Deliciously simple Markdown blog system, based on Silex.

## Demo

Net Gusto's blog uses Pulpy:

## Install

The installation requires composer. Get it at

```bash
$ cd /path/to/www
$ git clone https://github.com/netgusto/Pulpy.git
$ cd Pulpy
$ composer install
```

## Test-run the application

To test-run Pulpy, you may just use the PHP built-in server, using these commands (requires PHP 5.4+):

```bash
$ cd /path/to/www/Pulpy
$ php -S 0.0.0.0:8000 -t web web/index.php
```

And the head up to http://localhost:8000 in your browser.

## Host the application

Any web server capable of running PHP 5.3+ might work.

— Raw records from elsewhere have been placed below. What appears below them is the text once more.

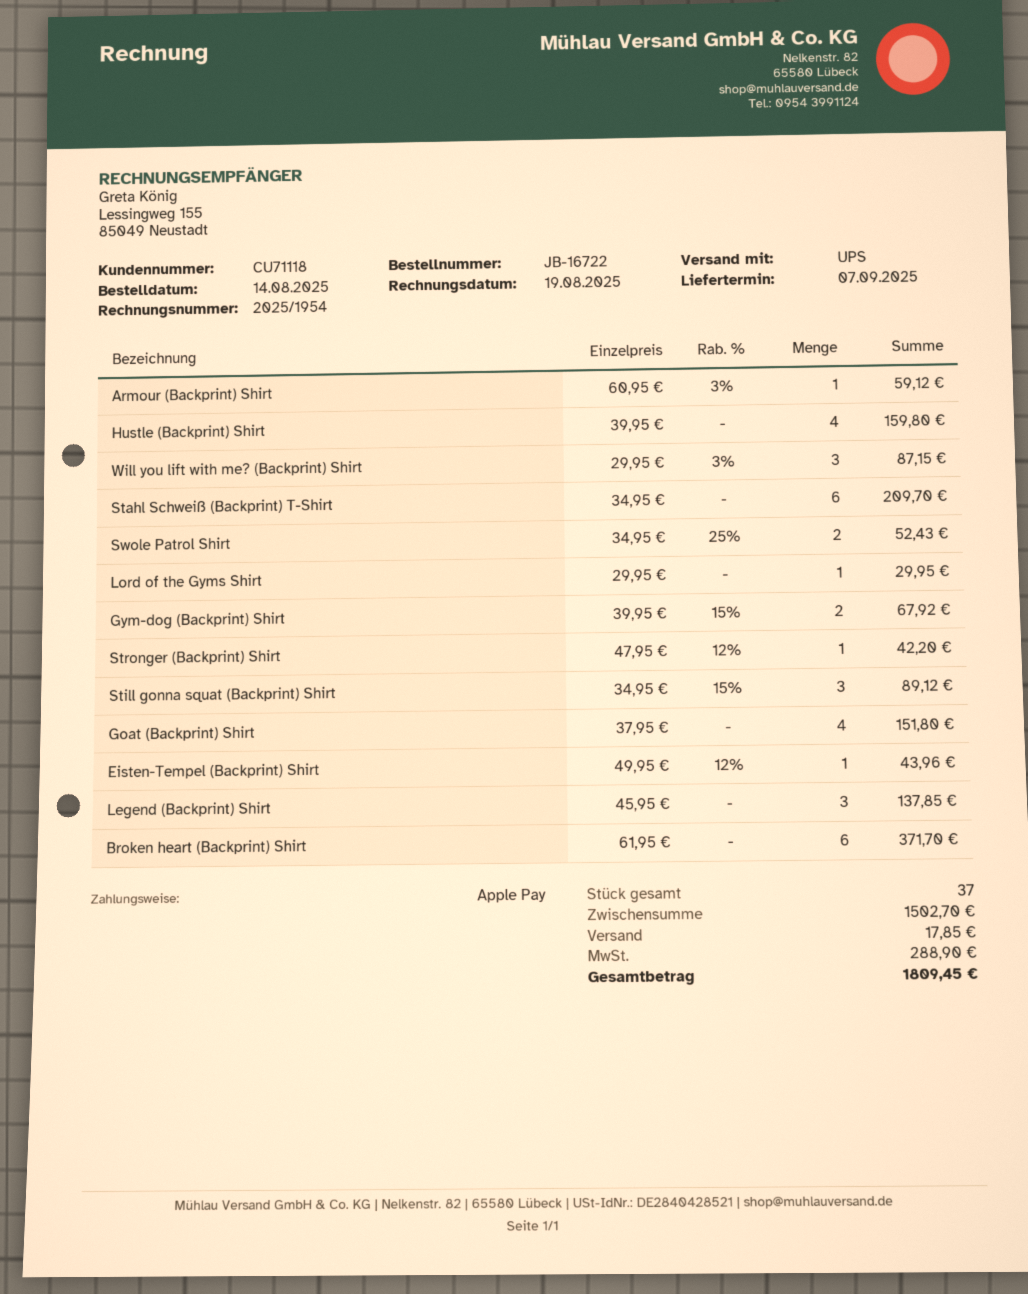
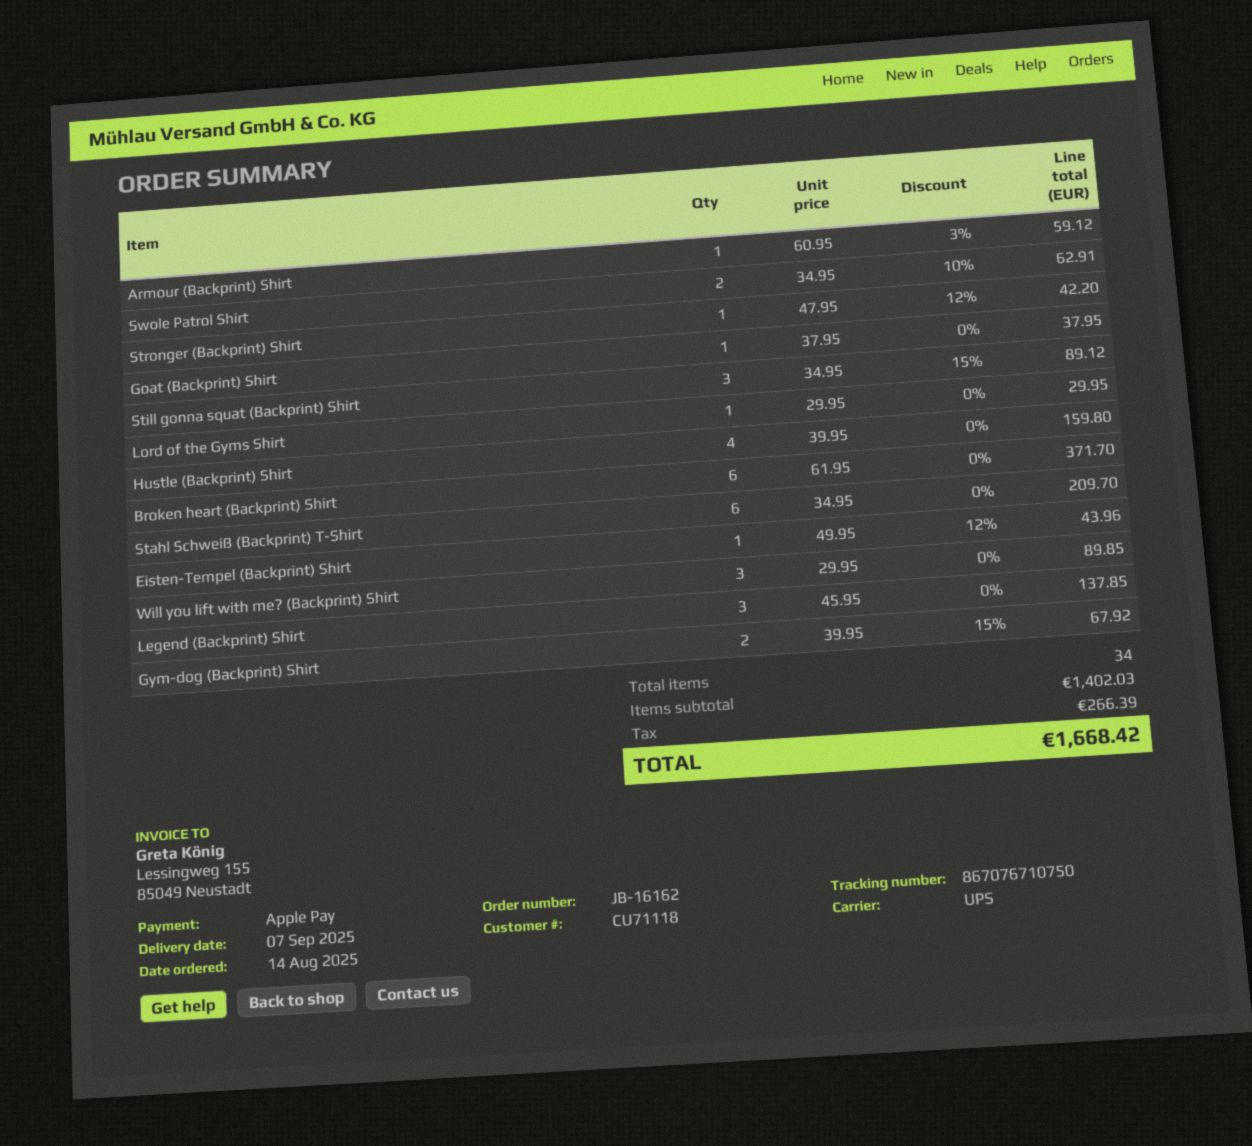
order number: JB-16722 -> JB-16162
Will you lift with me? (Backprint) Shirt: 3 x 29.95 - 3% = 87.15 -> 3 x 29.95 = 89.85
Swole Patrol Shirt: 2 x 34.95 - 25% = 52.43 -> 2 x 34.95 - 10% = 62.91
Goat (Backprint) Shirt: 4 x 37.95 = 151.80 -> 1 x 37.95 = 37.95
total quantity: 37 -> 34
subtotal: 1502.70 -> 1402.03
shipping: 17.85 -> none
tax: 288.90 -> 266.39
total: 1809.45 -> 1668.42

For Apache, here's the minimum configuration to provide (it's already applied by a .htaccess file present in `web/`):

```apacheconf
RewriteEngine On

RewriteCond %{REQUEST_FILENAME} !-f
RewriteRule ^(.*)$ index.php [QSA,L]

php_flag display_errors Off
php_flag short_open_tag Off

SetOutputFilter DEFLATE
```

Note for Apache: `Options +FollowSymLinks` has to be enabled in your virtualhost.

## Parameters

Upon install a file named `parameters.yml` has been created for you in the `app/` folder. It contains default value for all the parameters you can adjust.

The default parameters are:

```yaml
site:
title: My Pulpy blog # The name of your blog; required
description: "Stuff about everything" # A short description of this blog; required
theme: netgusto/pulpy-theme-medium # the package name of the theme; required try also netgusto/pulpy-theme-dropplets
locale: fr_FR.UTF-8 # The server locale; required
owner:
name: Me # Your full name, or your company name; required
twitter: GetPulpy # Your twitter username; required
mail: pulpy@netgusto.com # Your email; required
website: http://netgusto.com # Your website URL (not this blog); required
about:
slug: about # the slug of a post used for your About page; optional

date:
timezone: Europe/Paris # Timezone, required
format: "F jS, Y" # Date Format as explained here: http://php.net/date

components:

disqus:
shortname: pulpyblog # the Disqus ID for your blog; optional

googleanalytics:
uacode: UA-XXXXXXXX-X # the Google analytic UA code; optional
```

## Usage

Posts are Markdown files, ending in `.md`, stored in the `data/posts` folder.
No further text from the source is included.